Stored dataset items

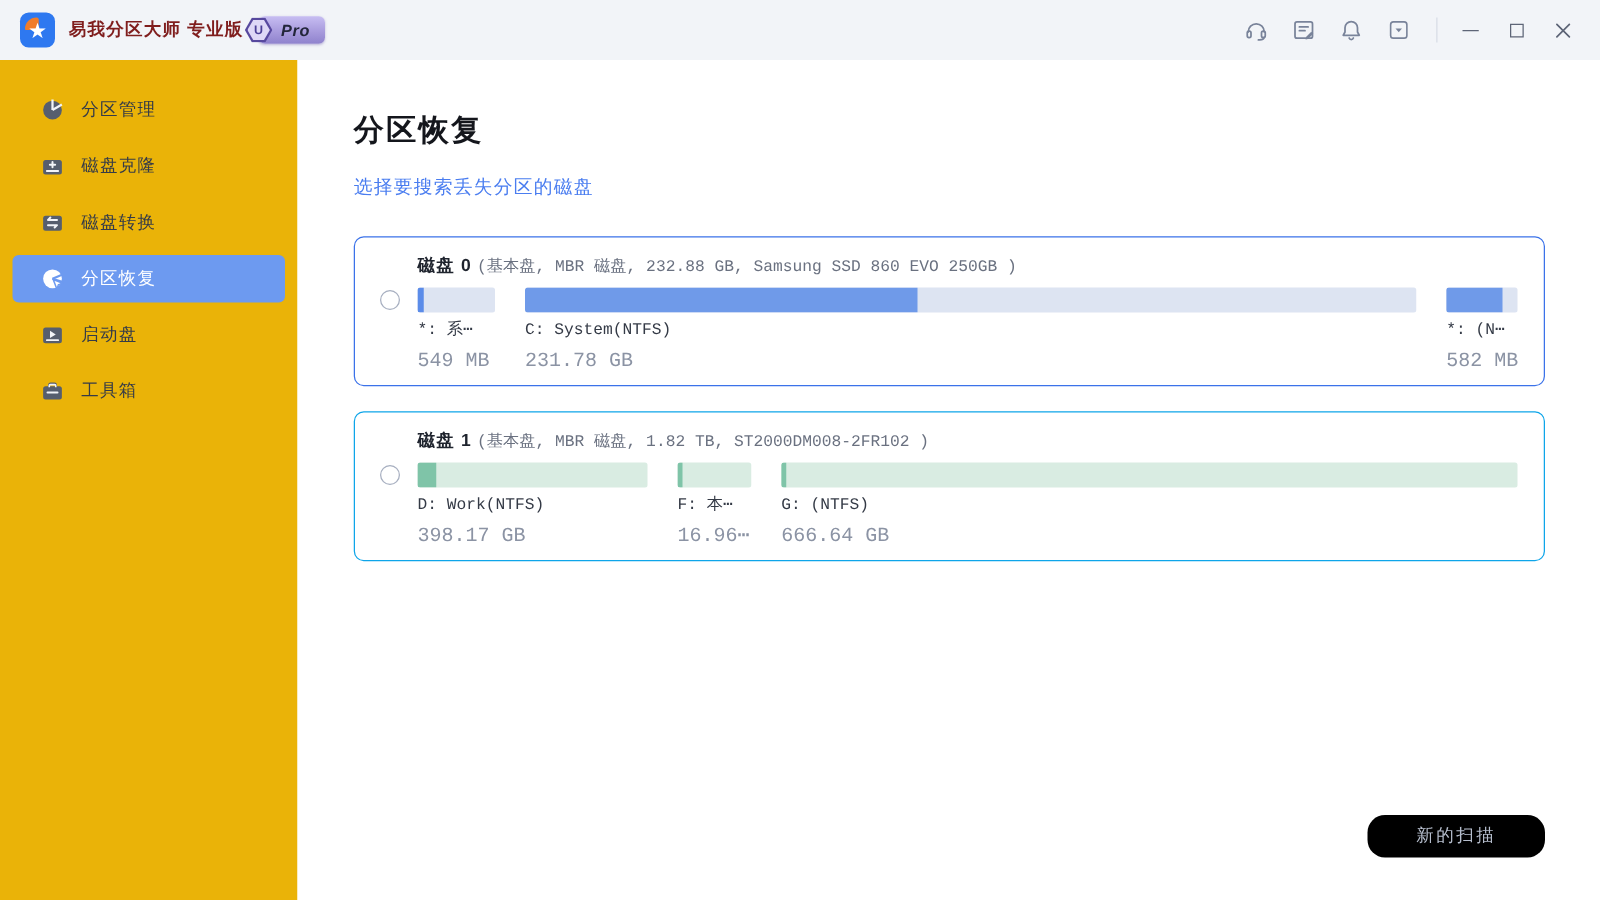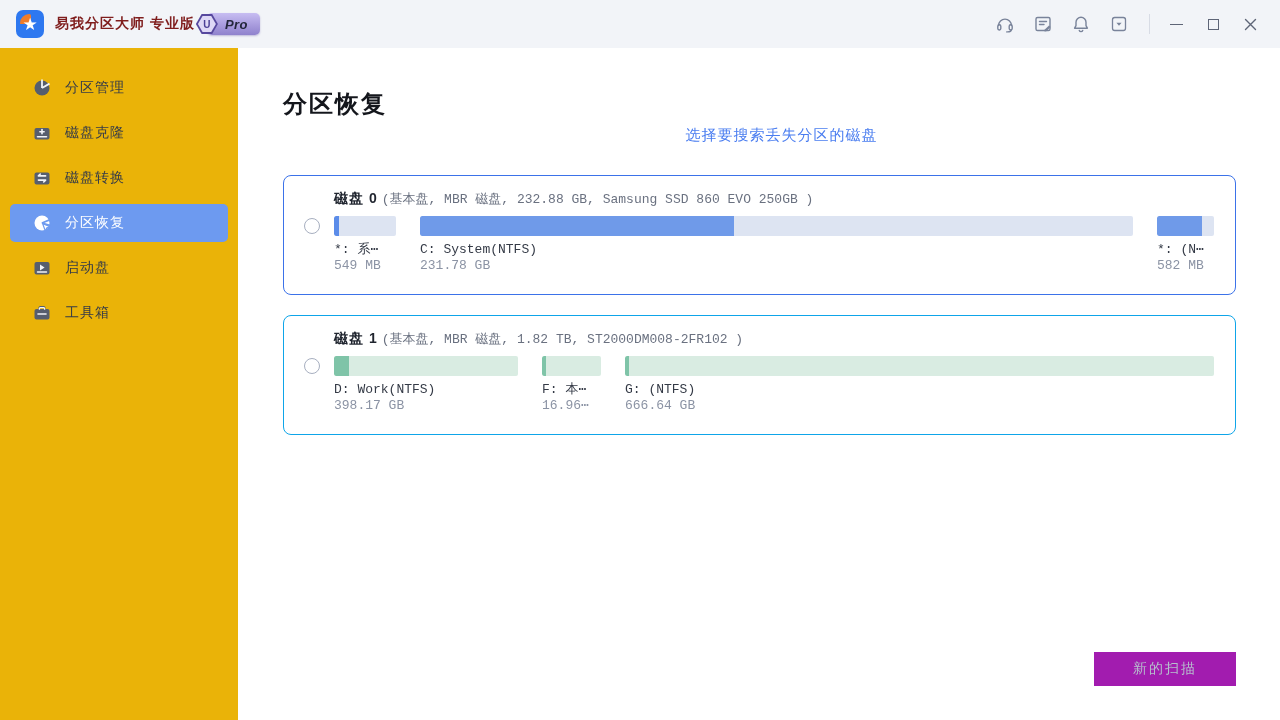"选择要搜索丢失分区的磁盘" .page-subtitle { margin: 6px 0 0 45px -> 20px 0 0 45px; text-align: center -> none }
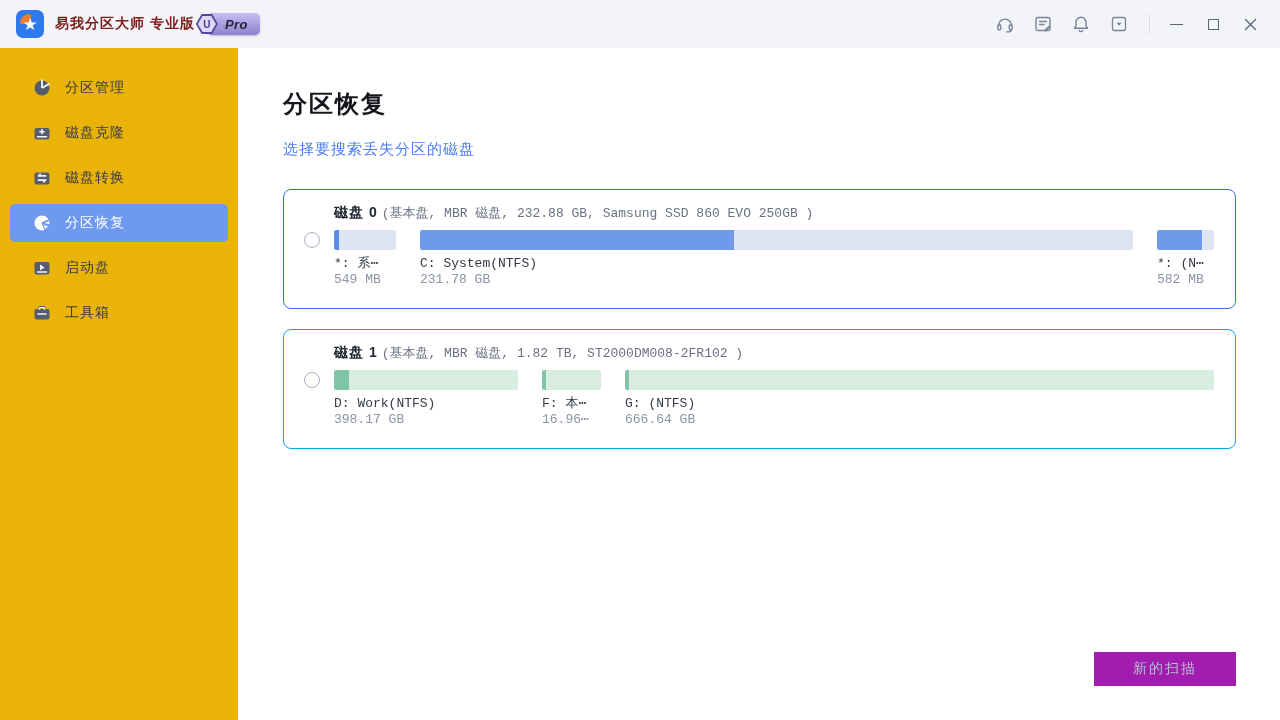"549 MB" .psize { font-size: 13px -> 16px; margin-top: 2px -> 11px }
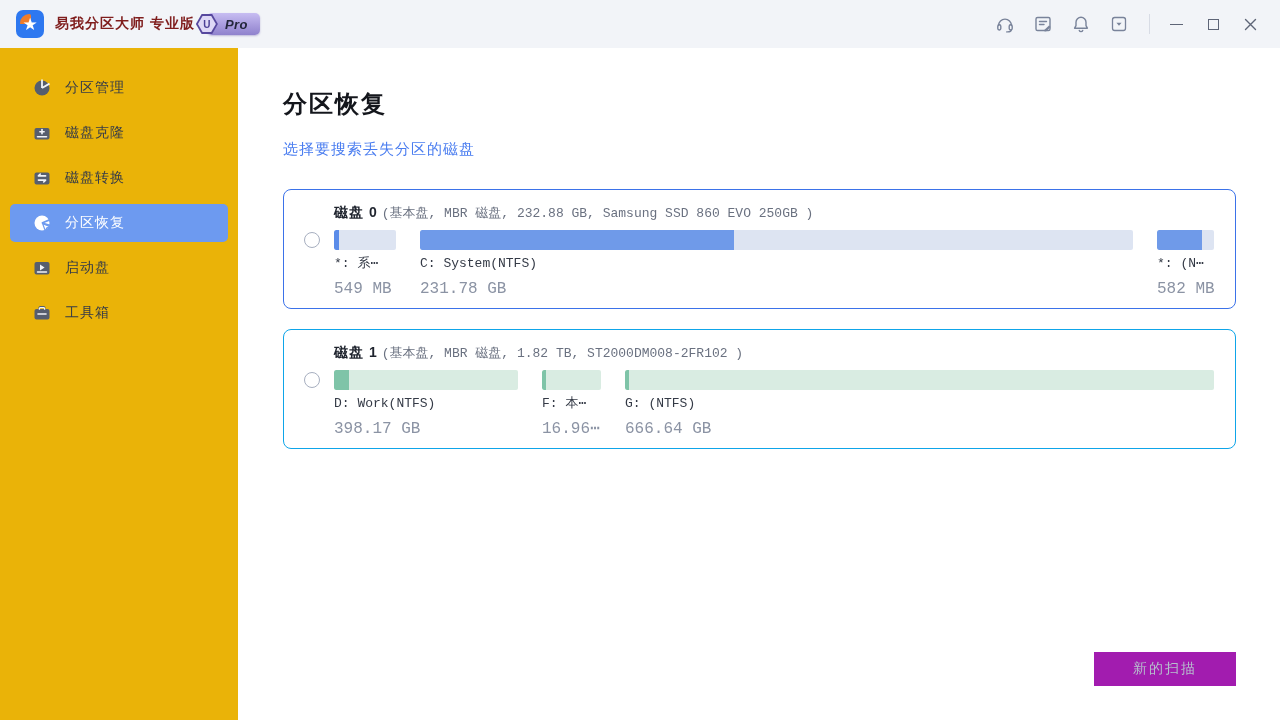"新的扫描" .scan-btn { background: #a21caf -> #000000; border-radius: 0 -> 14px }
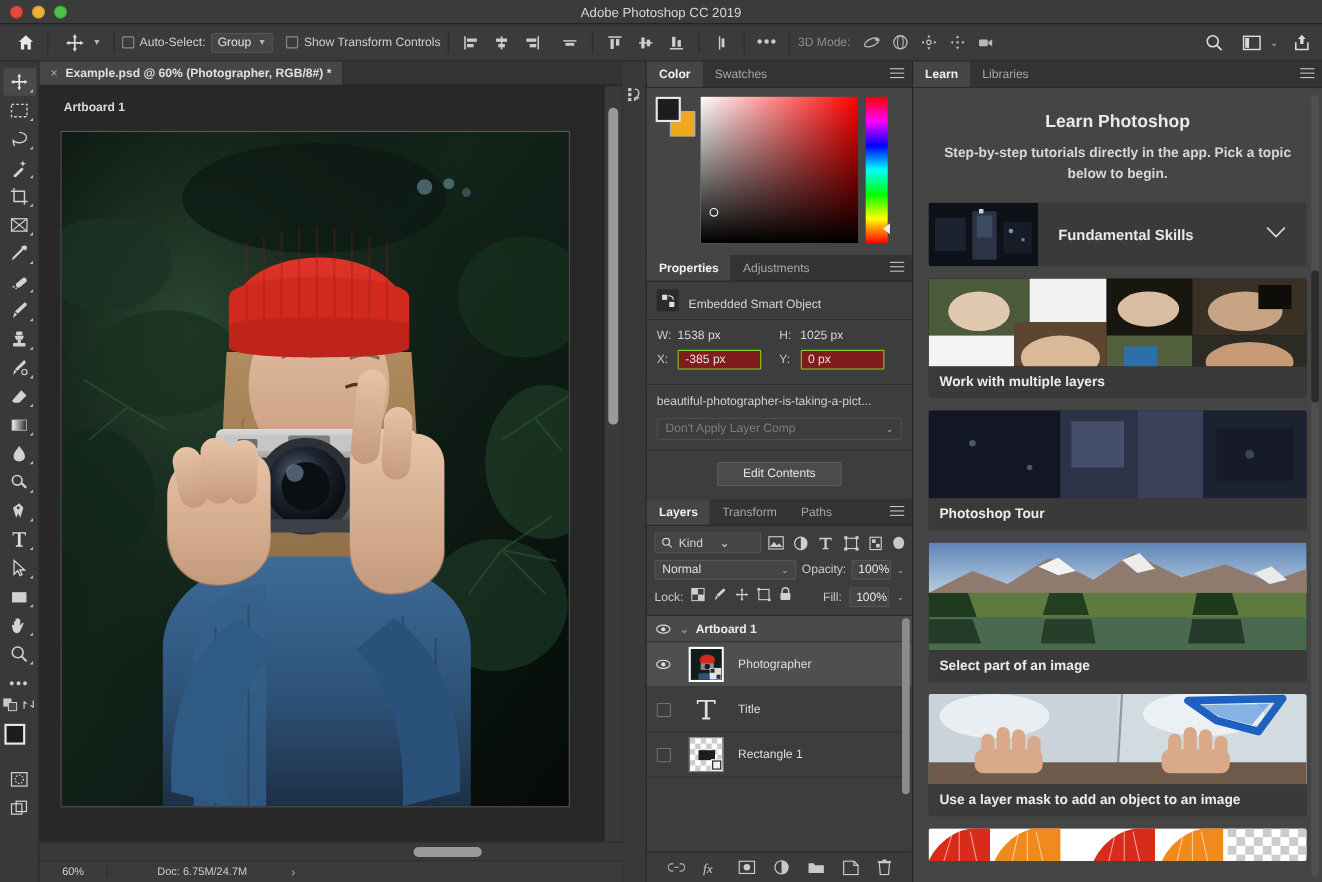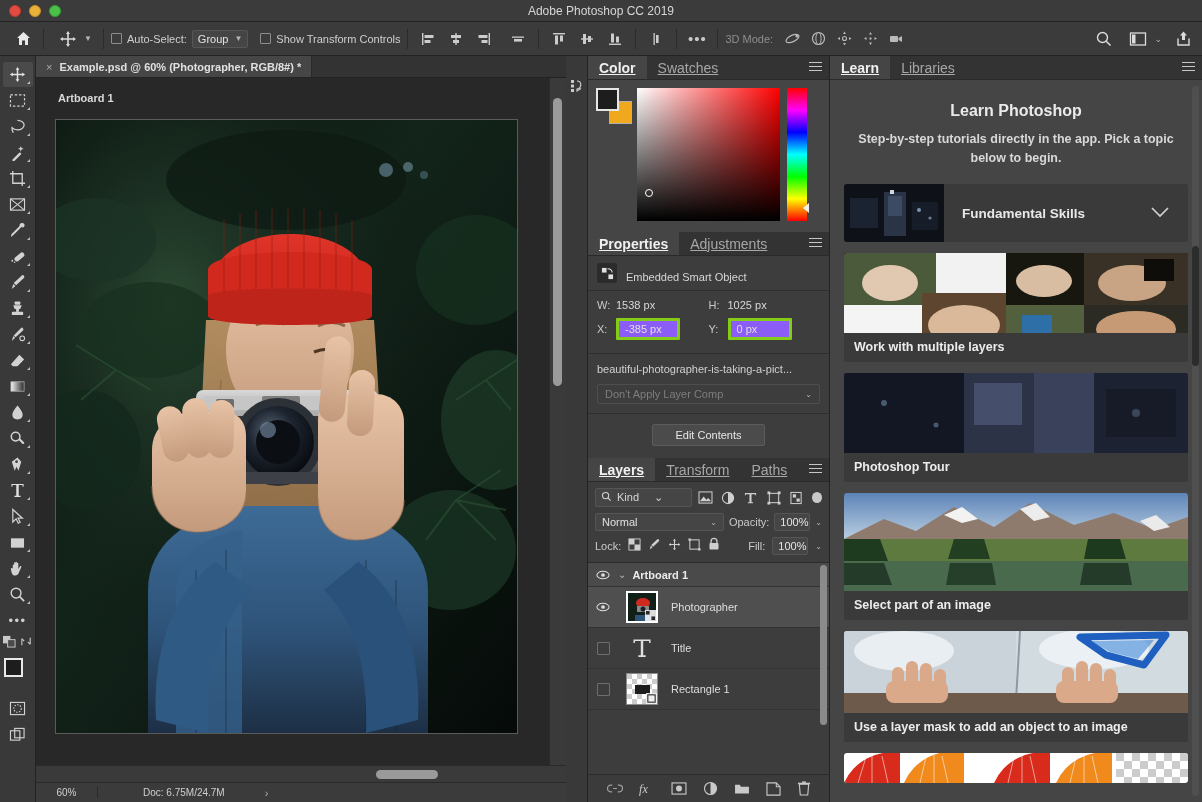"Color" .ptab { font-size: 14px -> 11px; text-decoration: underline -> none }
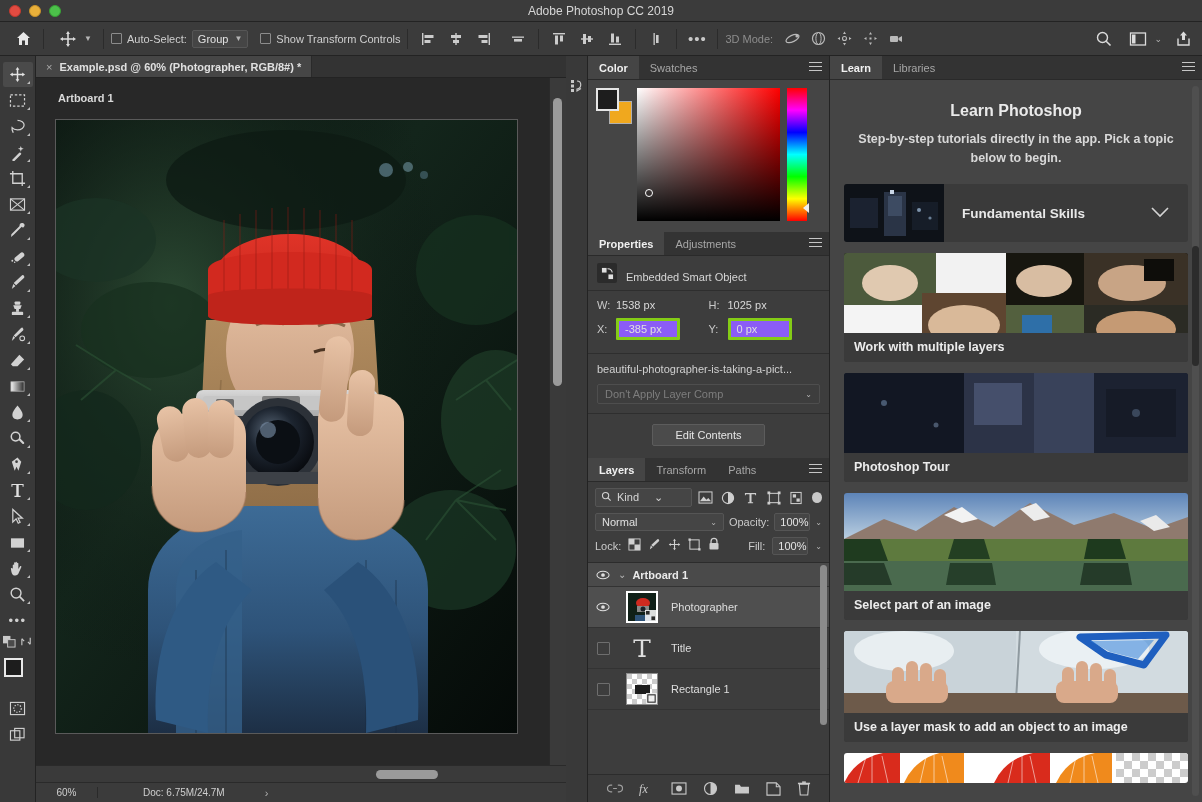"-385 px" .pinput { background: #8b5cf6 -> #7f1d1d; border: 3px solid #84cc16 -> 1px solid #84cc16; width: 64px -> 76px }
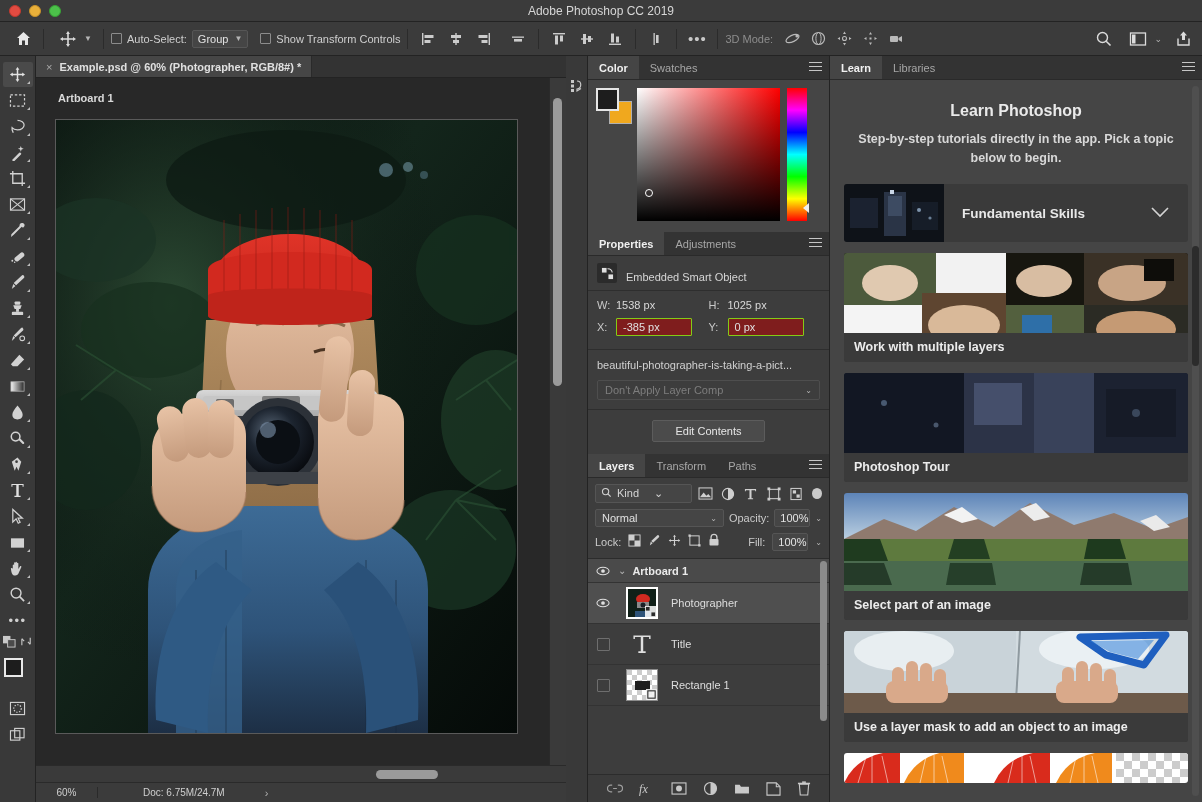"Kind" .kind-sel { align-items: flex-start -> center }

• Prompt:
You need to restate all of the entries above exactly and leave the pictures behind.

• Exercise result:
"选择要搜索丢失分区的磁盘" .page-subtitle { margin: 6px 0 0 45px -> 20px 0 0 45px; text-align: center -> none }
"549 MB" .psize { font-size: 13px -> 16px; margin-top: 2px -> 11px }
"新的扫描" .scan-btn { background: #a21caf -> #000000; border-radius: 0 -> 14px }
"Color" .ptab { font-size: 14px -> 11px; text-decoration: underline -> none }
"-385 px" .pinput { background: #8b5cf6 -> #7f1d1d; border: 3px solid #84cc16 -> 1px solid #84cc16; width: 64px -> 76px }
"Kind" .kind-sel { align-items: flex-start -> center }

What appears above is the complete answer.